How do Peter Beck’s new RSUs for Rocket Lab (RKLB) vest?

The 132,426 RSUs will vest as follows: 1/16 on November 22, 2025 and 1/16 on each March 1, May 22, August 22 and November 22 thereafter, in each case subject to his continuous service.

How many Rocket Lab (RKLB) shares did Peter Beck sell and at what prices?

On 11/24/2025, Beck sold 4,707, 14,073 and 77 common shares in three transactions with weighted average prices of $40.0247, $40.8576 and $41.3495, respectively. Each sale was executed in multiple trades within stated price ranges.

Why were Rocket Lab (RKLB) shares sold in these transactions?

The filing states the common shares sold on 11/24/2025 were part of sell-to-cover transactions used to satisfy applicable tax withholding obligations arising from the vesting and settlement of previously granted RSUs.

How many Rocket Lab (RKLB) shares does Peter Beck beneficially own after these transactions?

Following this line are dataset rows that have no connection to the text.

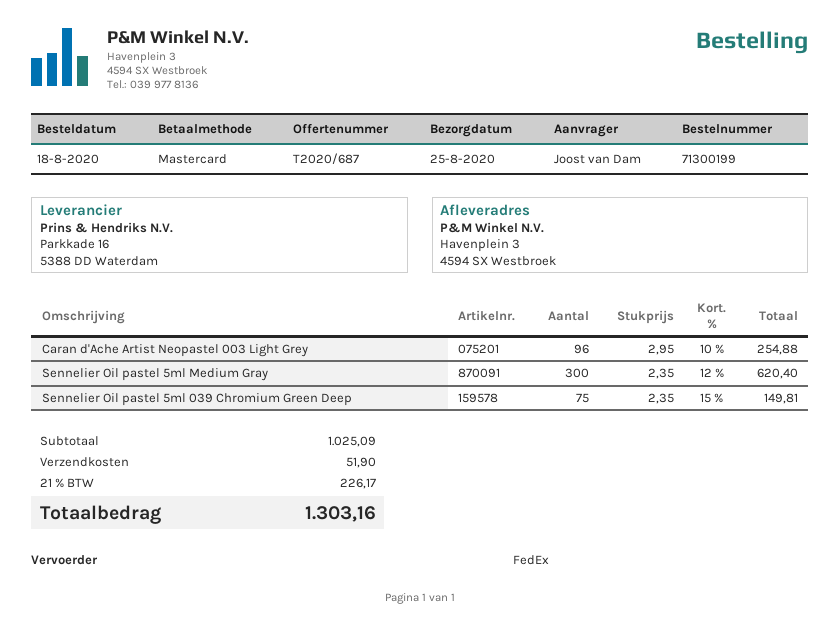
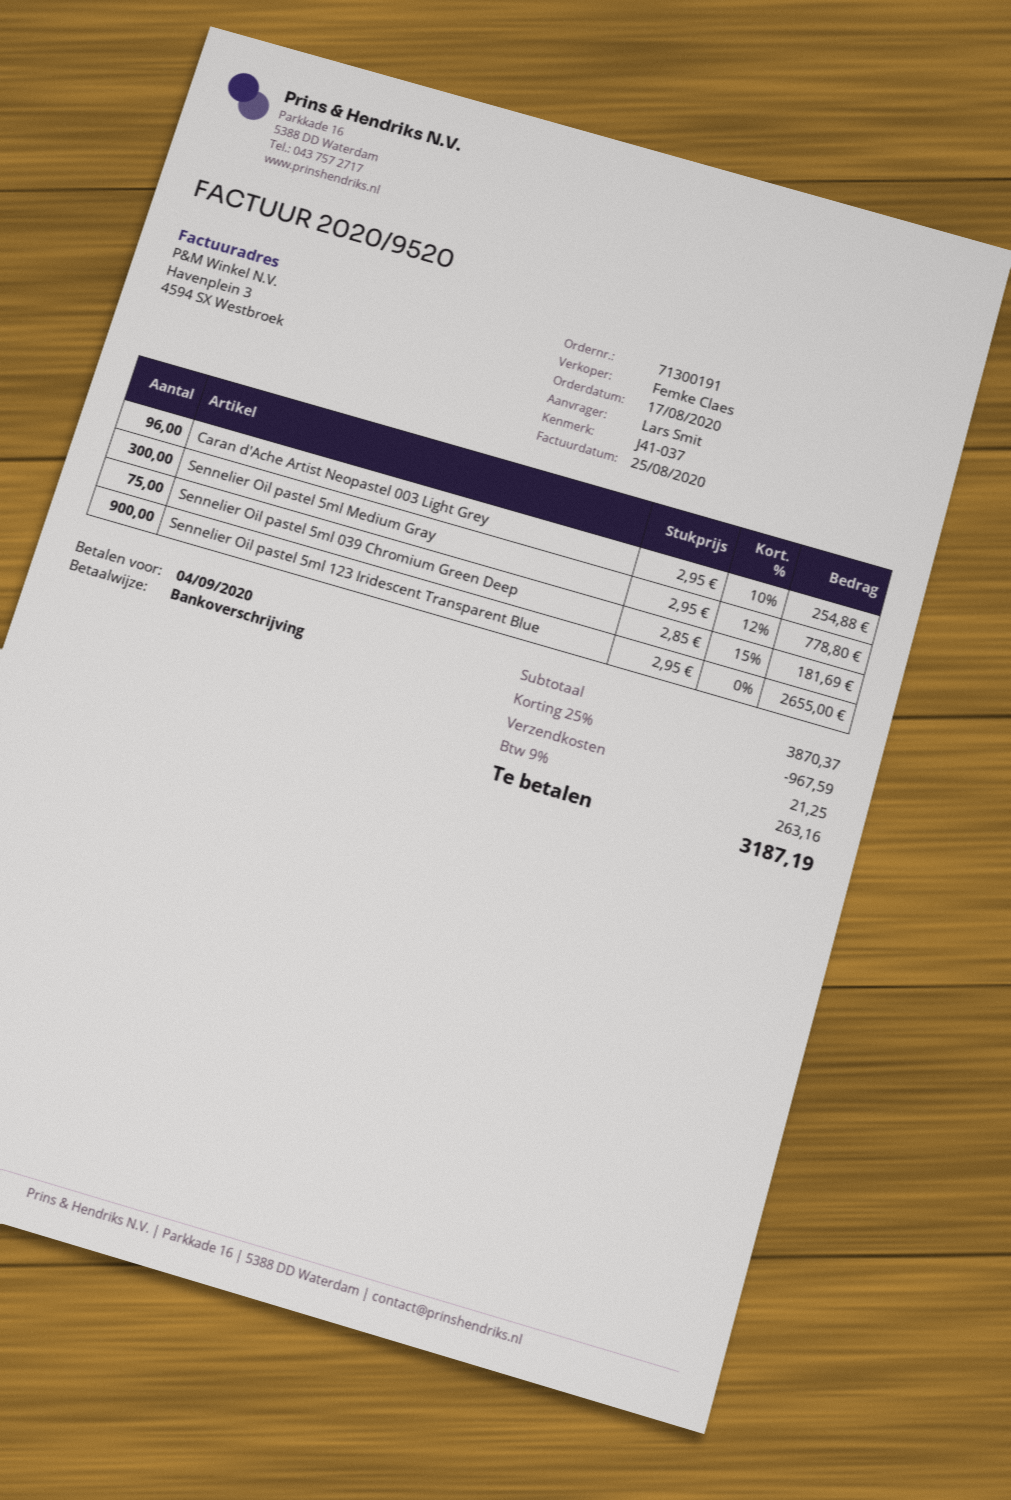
order number: 71300199 -> 71300191
order date: 2020-08-18 -> 2020-08-17
ordered by: Joost van Dam -> Lars Smit
payment method: Mastercard -> bank transfer
Sennelier Oil pastel 5ml Medium Gray: 300 x 2.35 - 12% = 620.40 -> 300 x 2.95 - 12% = 778.80
Sennelier Oil pastel 5ml 039 Chromium Green Deep: 75 x 2.35 - 15% = 149.81 -> 75 x 2.85 - 15% = 181.69
Sennelier Oil pastel 5ml 123 Iridescent Transparent Blue: none -> 900 x 2.95 = 2655.00
subtotal: 1025.09 -> 3870.37
discount: none -> 25% = 967.59
shipping: 51.90 -> 21.25
tax: 21% = 226.17 -> 9% = 263.16
total: 1303.16 -> 3187.19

Following the reported transactions, Peter Beck directly owned 902,942 Rocket Lab common shares and was also reported as an indirect beneficial owner of 2,500,000 shares held by a family trust.

What is the role of the family trust in Peter Beck’s Rocket Lab (RKLB) holdings?

The filing notes that 2,500,000 Rocket Lab shares are held by a family trust settled by Peter and Kerryn Beck. A corporate trustee, with Peter Beck and others as directors, has shared voting and investment control, and each person is deemed an indirect beneficial owner of these shares, subject to their pecuniary interest.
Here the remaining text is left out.